High-density granular active matter is a useful model for dense animal collectives and could be useful for designing reconfigurable materials that can flow or solidify on command. Recent work has demonstrated key similarities and differences between the mechanical response of dense active matter and its sheared passive counterpart, yet a constitutive law that predicts precisely how dense active matter flows or fails remains elusive. Here we study the yielding transition in dense active matter in the limit of slow driving and large persistence times, across a wide range of material preparations. Under shear, materials prepared to be very low energy or ultrastable are brittle, and well-described by elastoplastic constitutive laws. We show that under random active forcing, however, ultrastable materials are always ductile. We develop a modified elastoplastic model that captures and explains these observations, where the key parameter is the correlation length of the input active driving field. We also observe large parameter regimes where the plastic flow is surprisingly well-predicted by the input active driving field and not highly dependent on the structural disorder, suggesting new strategies for control.

Figures (12)

• Figure 1: (A) Input displacement field induced in linear response due to Lees-Edwards boundary conditions under AQS. (B) Example input displacements applied to particles with the smallest $\xi =1$ under AQRD. (C) Stress vs. strain curves for $k_\lambda=5$ (brittle) in purple and $k_\lambda=1000$ (ductile) in yellow for $N=5000$. Solid lines represent AQS and dotted lines represent AQRD (AQRD effective stress $\tilde{\sigma}/ \sqrt{\kappa}$ and strain $\tilde{\gamma} \sqrt{\kappa}$ given by Eq. \ref{['scaling']}) with $\xi/\mathcal{L}=0.01$. Ultrastable systems ($k_\lambda=5$) show no large discontinuous stress drops under AQRD. Inset shows the same curves averaged over an ensemble of $20$ packings. (D): Average maximum stress drop $\Delta \sigma_{max}^*$ for a system size of $N= 5000$ vs the material preparation parameter $k_{\lambda}$ (lower $k_{\lambda}$ is more ordered/stable) for different input field correlation lengths in AQRD (colors) and AQS (black squares). (E) Average maximum stress drop $\Delta\sigma_{max^*}$ for AQRD with $k_\lambda= 5$ versus input correlation length $\xi/\mathcal{L}$ for different system sizes.

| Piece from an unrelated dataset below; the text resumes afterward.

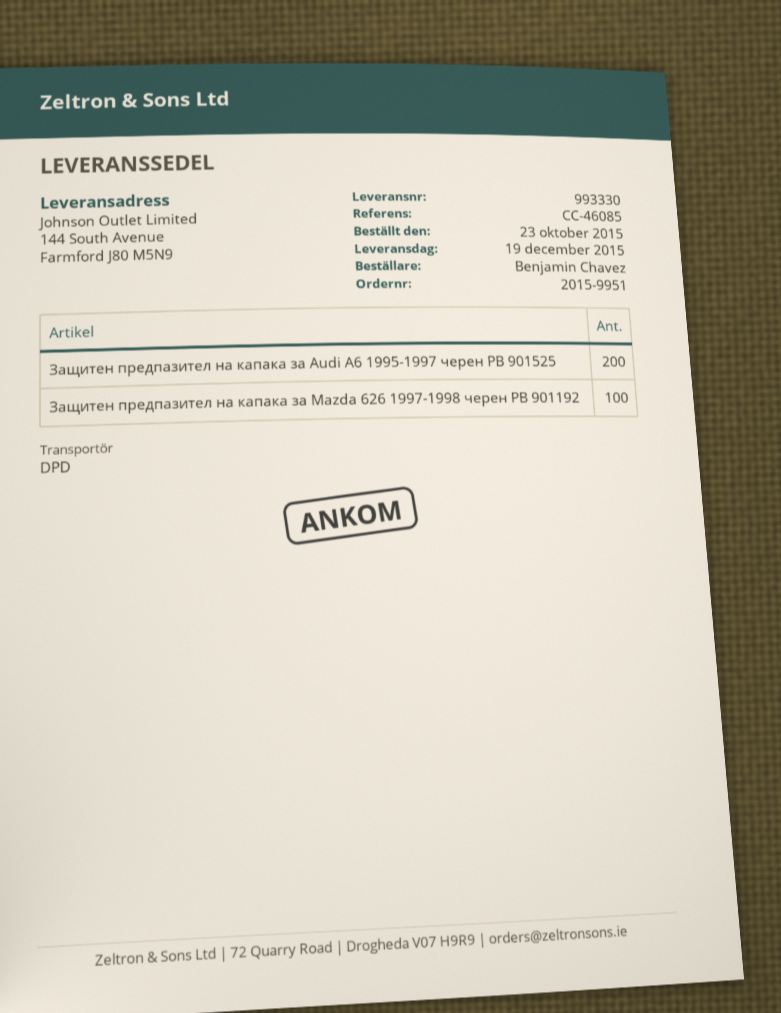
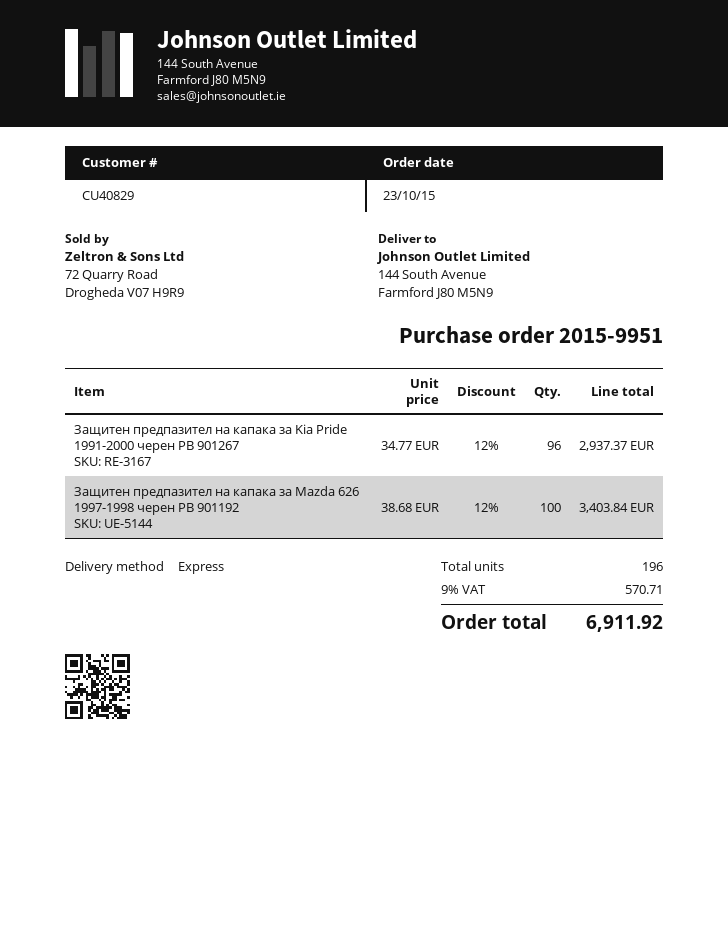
shipping method: DPD -> express
Защитен предпазител на капака за Audi A6 1995-1997 черен PB 901525: 200 -> none
Защитен предпазител на капака за Kia Pride 1991-2000 черен PB 901267: none -> 96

• Figure 2: (A) Standard orientation of Eshelby propagator for a yielding site Eshelby_1957schall2007structural. (B) Rotated Eshelby propagator for a yielding site in the modified EPM. (C) Stress vs. strain curves for three values of the EPM disorder $R$ in a system of $N=1048576$ ($\mathcal{L} = 1024$). Solid lines represent standard AQS EPM and dashed lines are for the EPM with randomly-oriented Eshelby kernels with $\xi = 8$ and $\xi/\mathcal{L}=0.007$. (D) Average maximum stress drop $\langle \Delta\sigma_{max}\rangle$ (averaged over initial stress realizations and orientational disorder) vs $R$ (low $R$ means less disorder/more stable). (E) Average maximum stress drop $\Delta\sigma_{max}$ versus the correlation length of Eshelby orientations $\xi/\mathcal{L}$, for different values of the system size $N$ with disorder $R = 0.15$.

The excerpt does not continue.